I am thinking of creating a RestClient per external host, and Store them in a Map with Service name as Key and RestClient as value. Following is my RestClient(will be cached) class that wraps ResteasyWebTarget.

public class RestClient {
    private ResteasyWebTarget target;

    @Singleton
    public class RestClientRepository {
        private final Map<String, RestClient> repository = 
            new ConcurrentHashMap<String, RestClient>() 

My default implementation will be using RestEasy. As my client code will be part of a webapp(multihtreaded environment). I will be using PoolingClientConnectionManager

ClientConnectionManager cm = new PoolingClientConnectionManager();
HttpClient httpClient = new DefaultHttpClient(cm);
ApacheHttpClient4Engine engine = new ApacheHttpClient4Engine(httpClient);
ResteasyClient client = ((ResteasyClientBuilder) ResteasyClientBuilder
  .newBuilder()).httpEngine(engine).build();

Is there a better solution than this approach?

2

In the first place it seems to be right, but I think you want to hide these implementation details. Ask your self: where is the difference between a local database and some remote data servers?
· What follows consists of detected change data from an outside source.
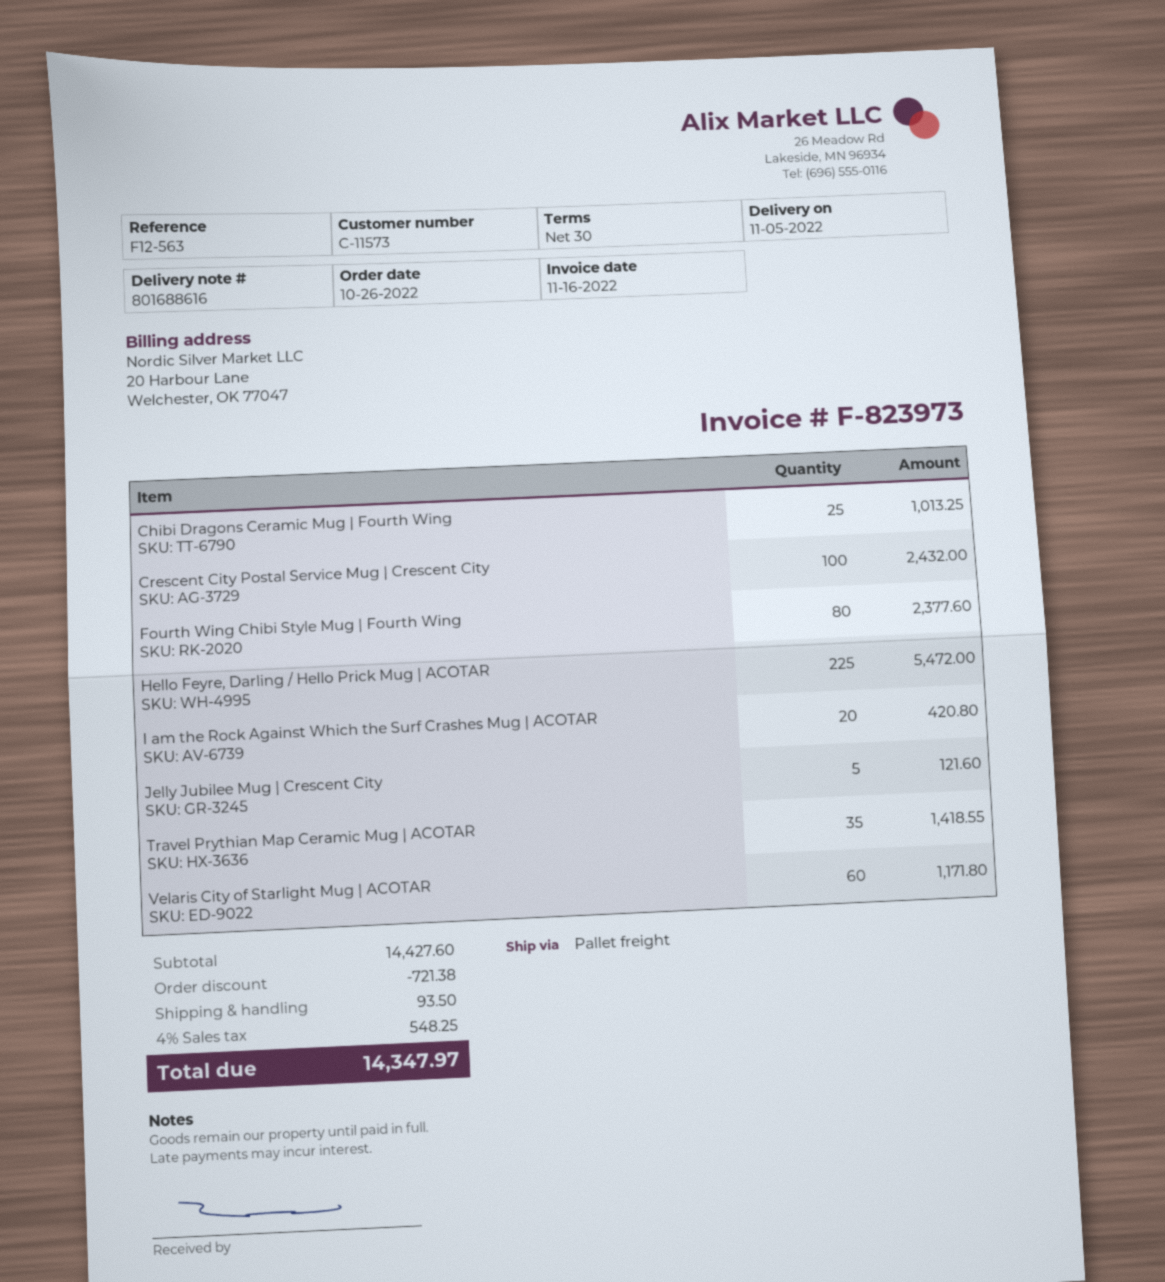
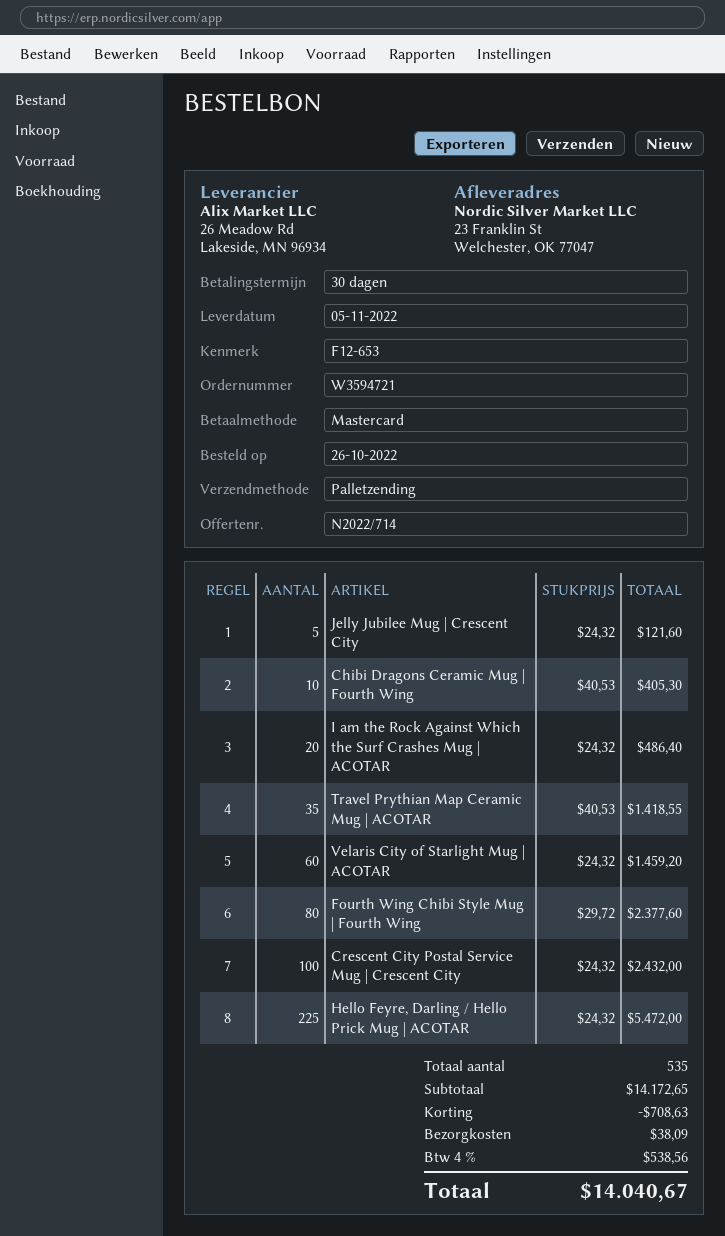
reference: F12-563 -> F12-653
Chibi Dragons Ceramic Mug | Fourth Wing: 25 for 1013.25 -> 10 for 405.30
I am the Rock Against Which the Surf Crashes Mug | ACOTAR: 20 for 420.80 -> 20 for 486.40
Velaris City of Starlight Mug | ACOTAR: 60 for 1171.80 -> 60 for 1459.20
subtotal: 14427.60 -> 14172.65
discount: 721.38 -> 708.63
shipping: 93.50 -> 38.09
tax: 4% = 548.25 -> 4% = 538.56
total: 14347.97 -> 14040.67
You probably want to have a been for each resource like User and a store like UserStore. Each store has some methods for interaction like:

public User getUser(String, String)
public User getUserById(long)
public void updateUser(User) throws ...
public void deleteUser(User)
public void createUser(User)

This hides the implementation details of your REST API. And the details of caching locally and so on (if you want to cache locally you have to synchronize the data and doing synchronization correctly is very hard to solve!)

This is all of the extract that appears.